Given information>
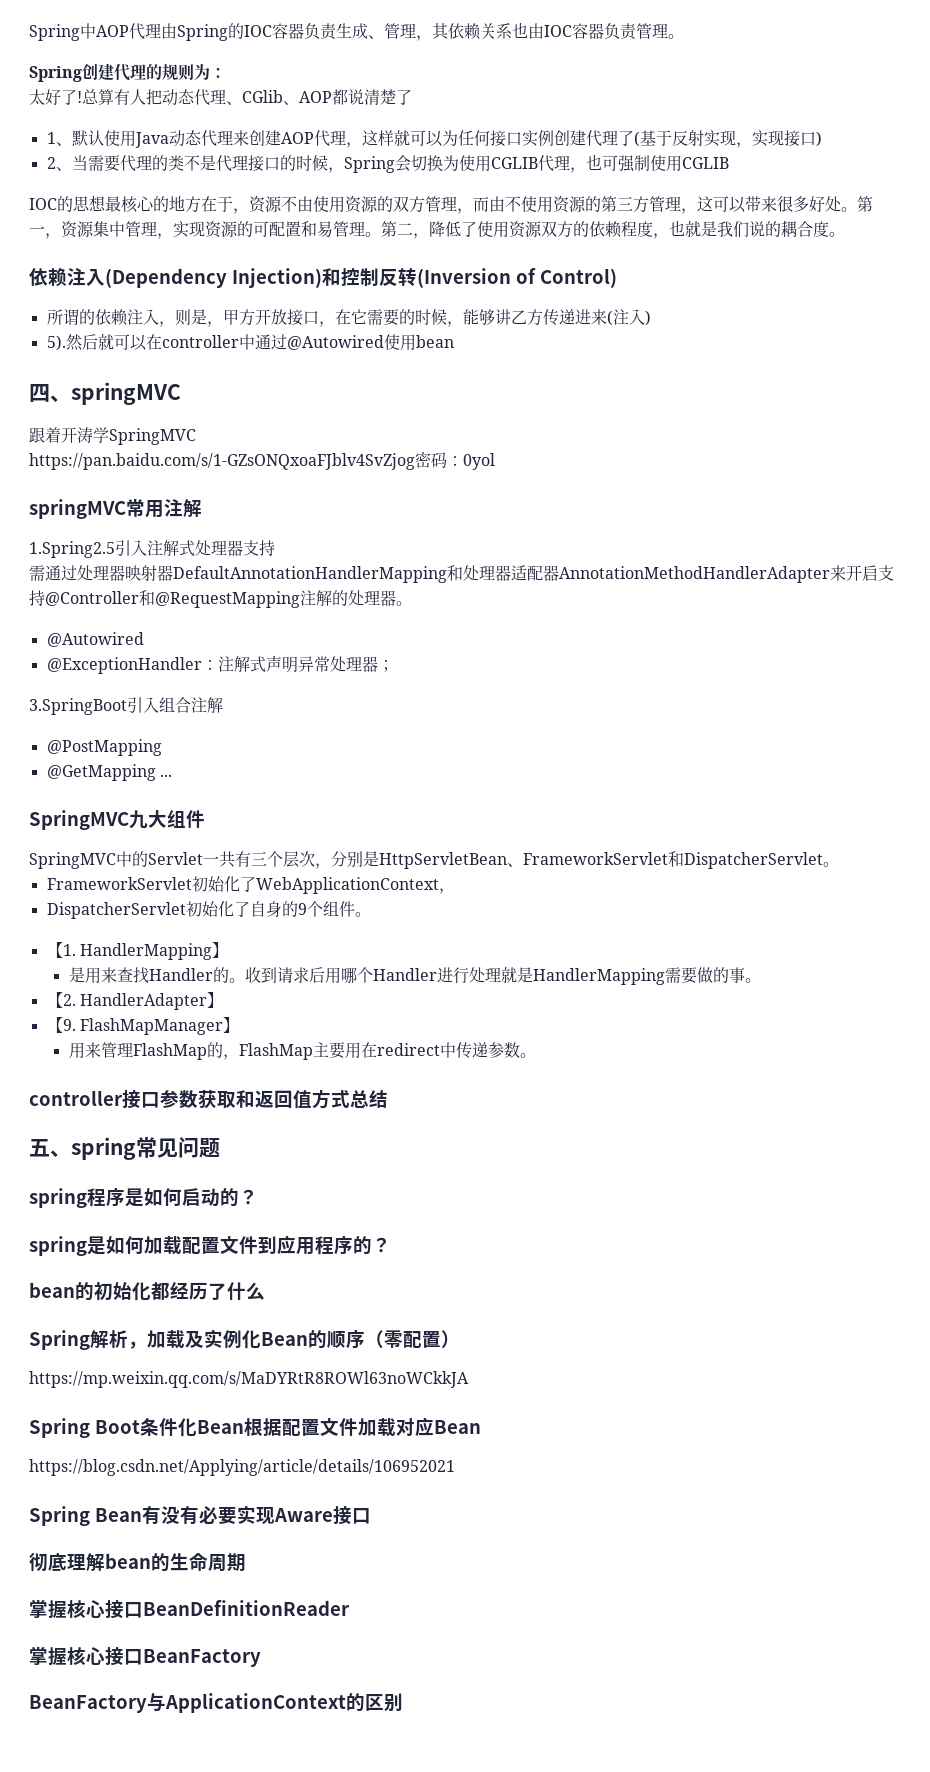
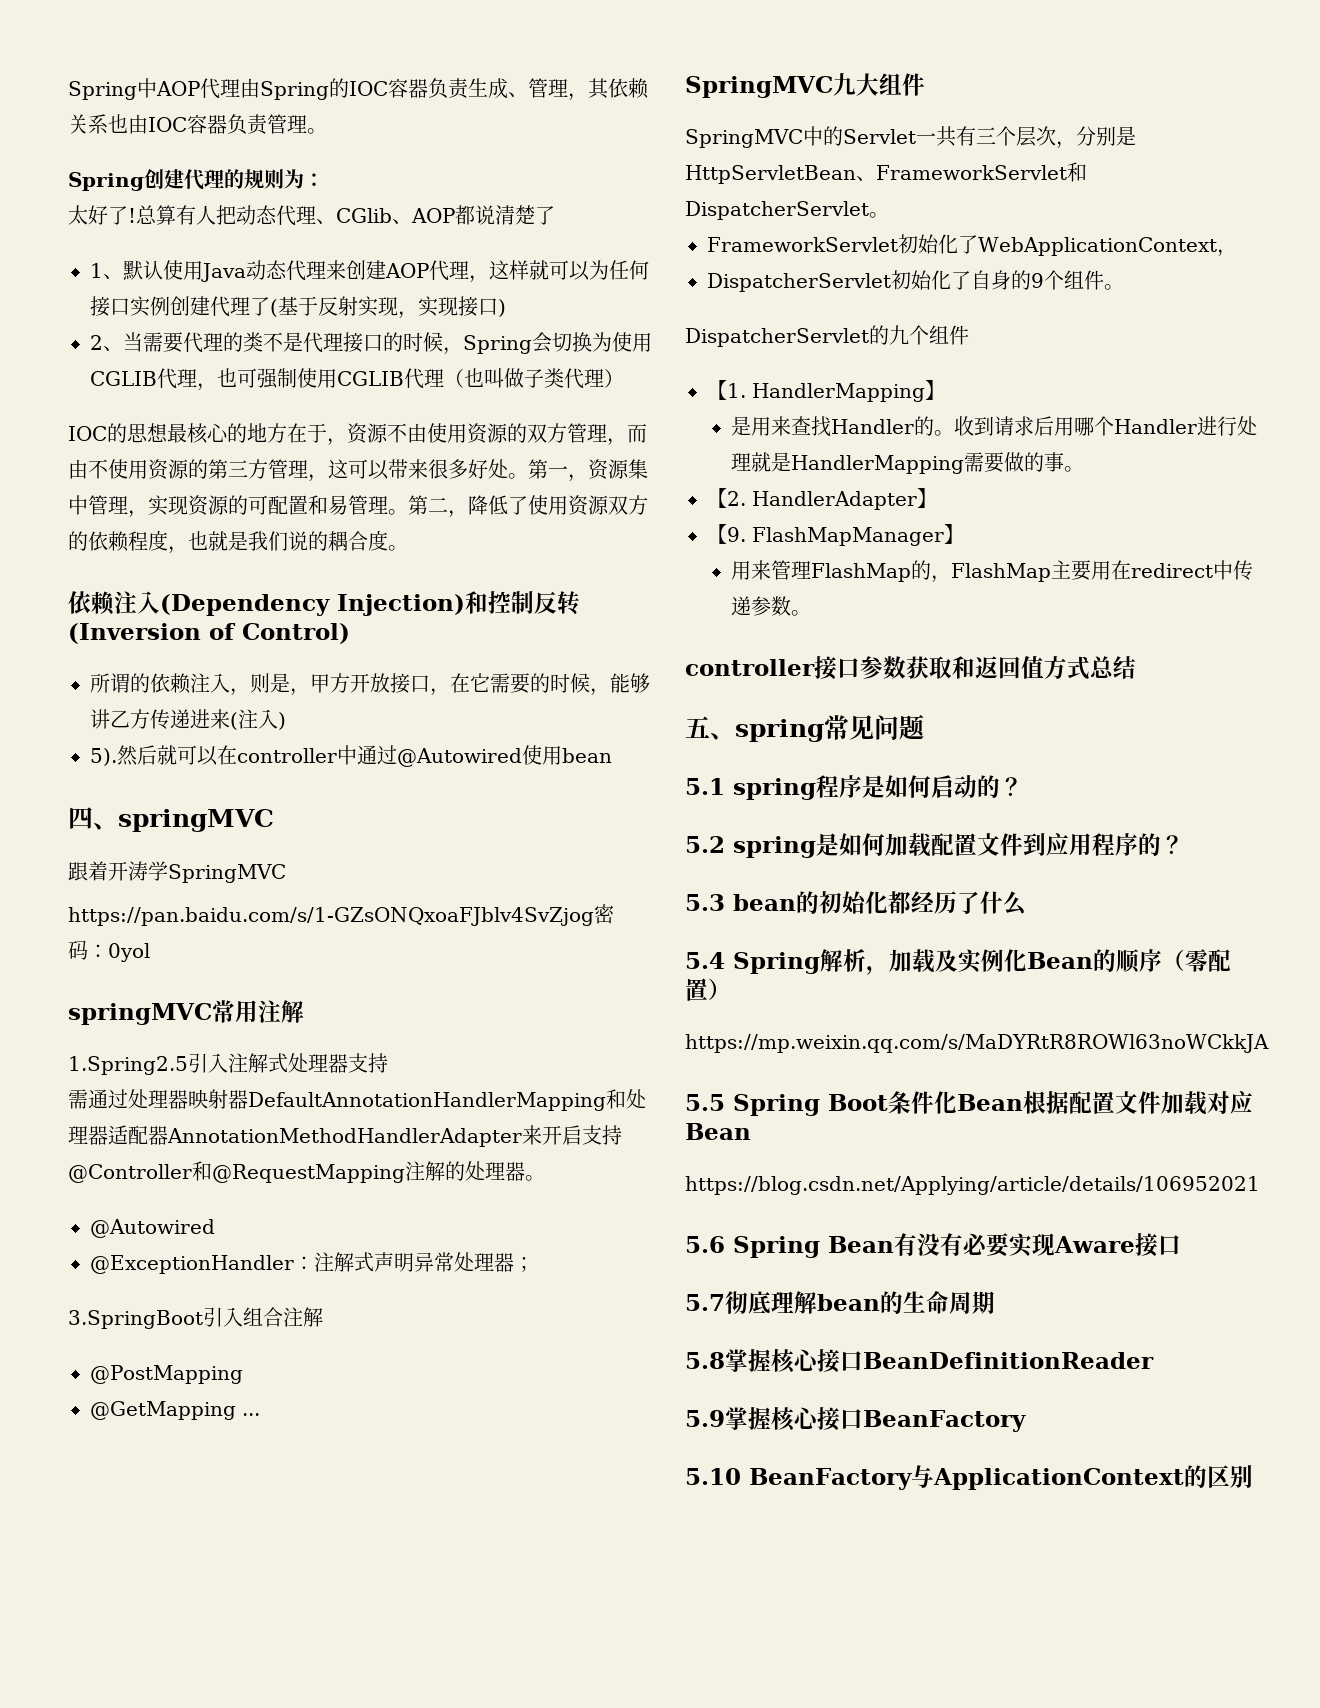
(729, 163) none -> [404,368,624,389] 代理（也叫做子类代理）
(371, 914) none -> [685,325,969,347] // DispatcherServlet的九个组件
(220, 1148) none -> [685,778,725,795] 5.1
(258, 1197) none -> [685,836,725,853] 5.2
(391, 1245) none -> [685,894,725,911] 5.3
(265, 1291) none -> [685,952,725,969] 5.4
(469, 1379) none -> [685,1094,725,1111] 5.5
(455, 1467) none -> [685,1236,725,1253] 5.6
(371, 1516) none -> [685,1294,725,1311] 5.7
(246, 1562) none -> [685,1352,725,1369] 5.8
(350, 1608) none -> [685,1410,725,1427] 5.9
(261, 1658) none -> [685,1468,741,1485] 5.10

* * *

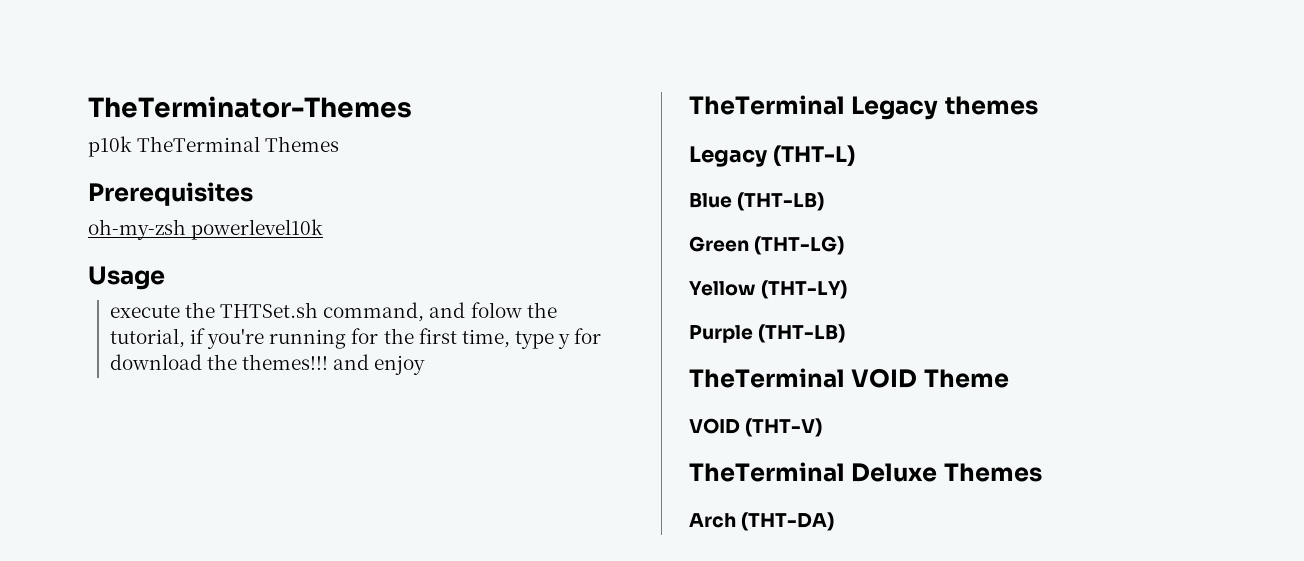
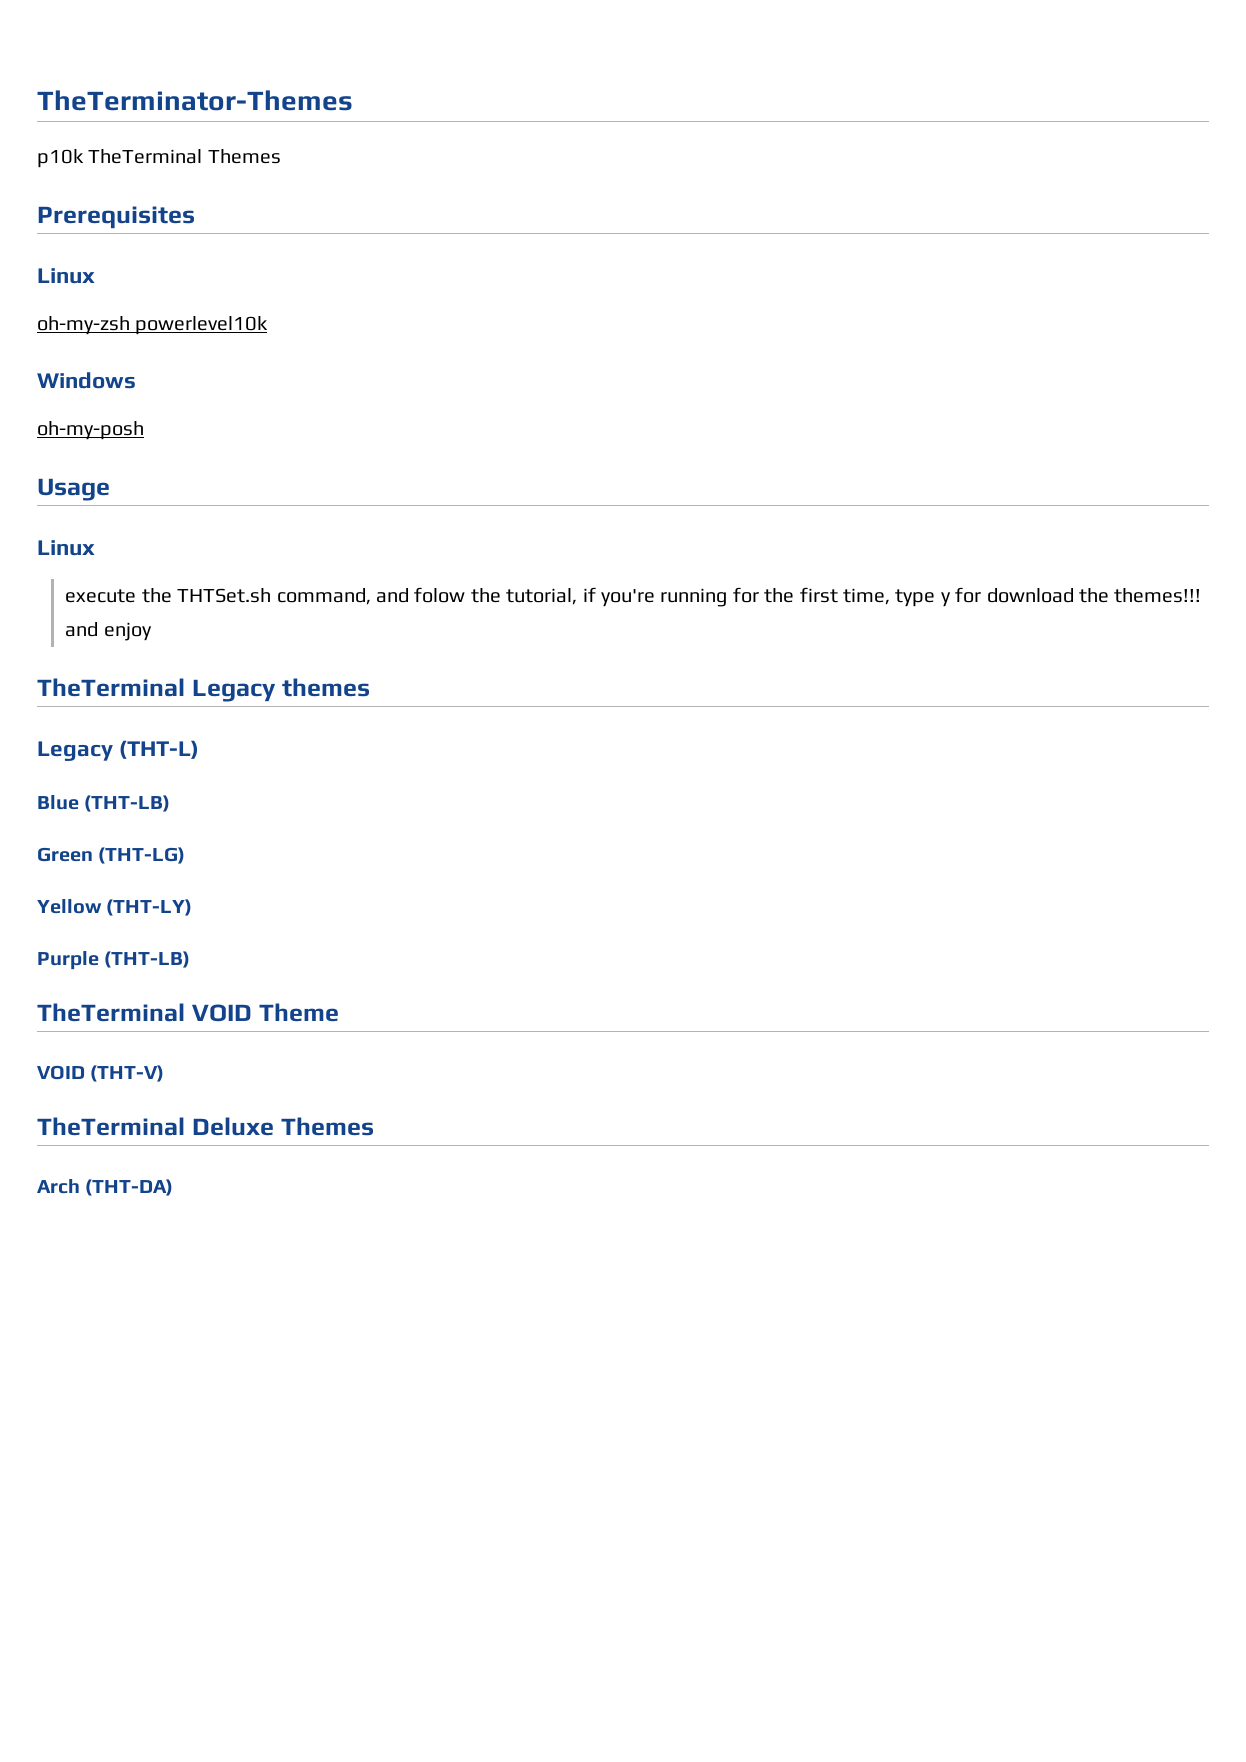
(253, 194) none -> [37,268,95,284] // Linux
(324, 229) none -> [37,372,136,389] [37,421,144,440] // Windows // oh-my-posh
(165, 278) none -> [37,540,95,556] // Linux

==

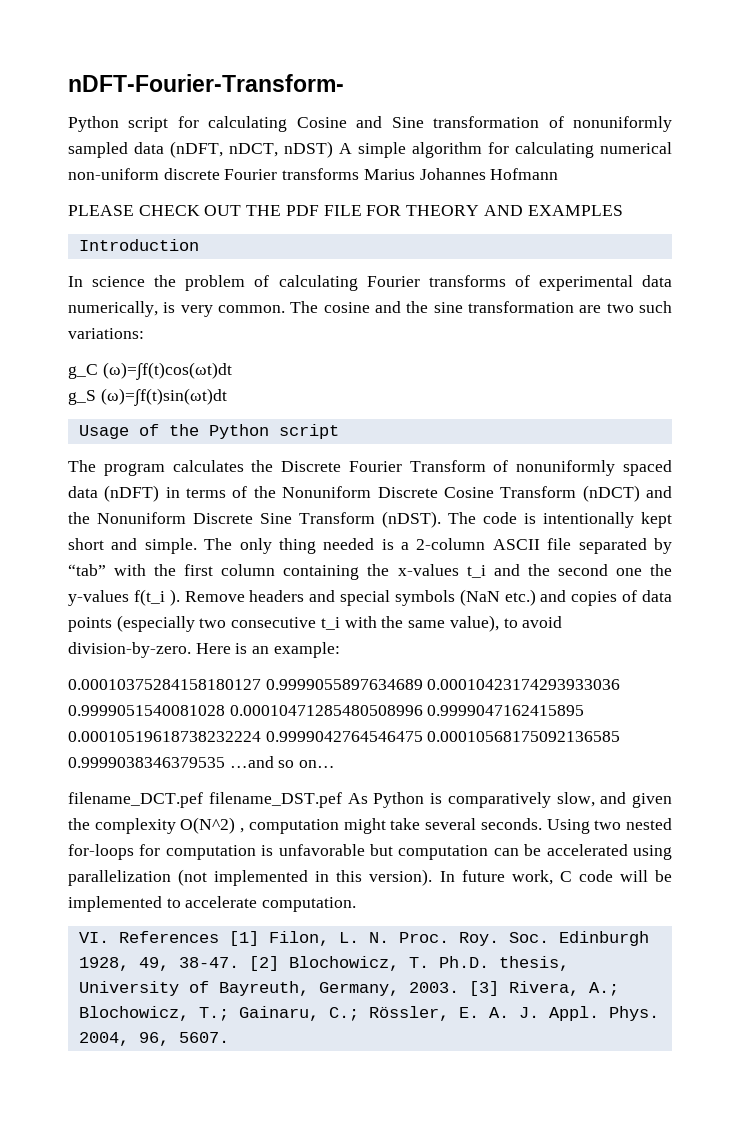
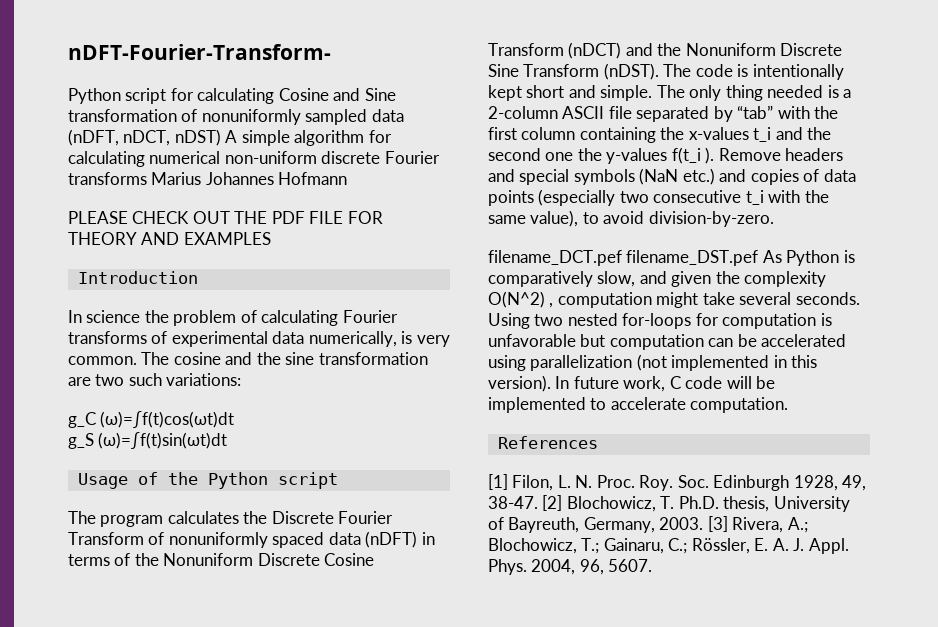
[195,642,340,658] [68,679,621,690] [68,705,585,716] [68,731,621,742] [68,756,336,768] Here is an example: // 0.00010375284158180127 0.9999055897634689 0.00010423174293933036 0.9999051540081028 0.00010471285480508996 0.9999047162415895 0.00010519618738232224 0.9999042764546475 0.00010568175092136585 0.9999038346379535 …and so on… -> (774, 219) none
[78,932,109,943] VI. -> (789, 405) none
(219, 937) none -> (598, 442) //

Exercise prompt> Among the entries above, find every line holding "Linux" and copy it.

Problem solution>
(253, 194) none -> [37,268,95,284] // Linux
(165, 278) none -> [37,540,95,556] // Linux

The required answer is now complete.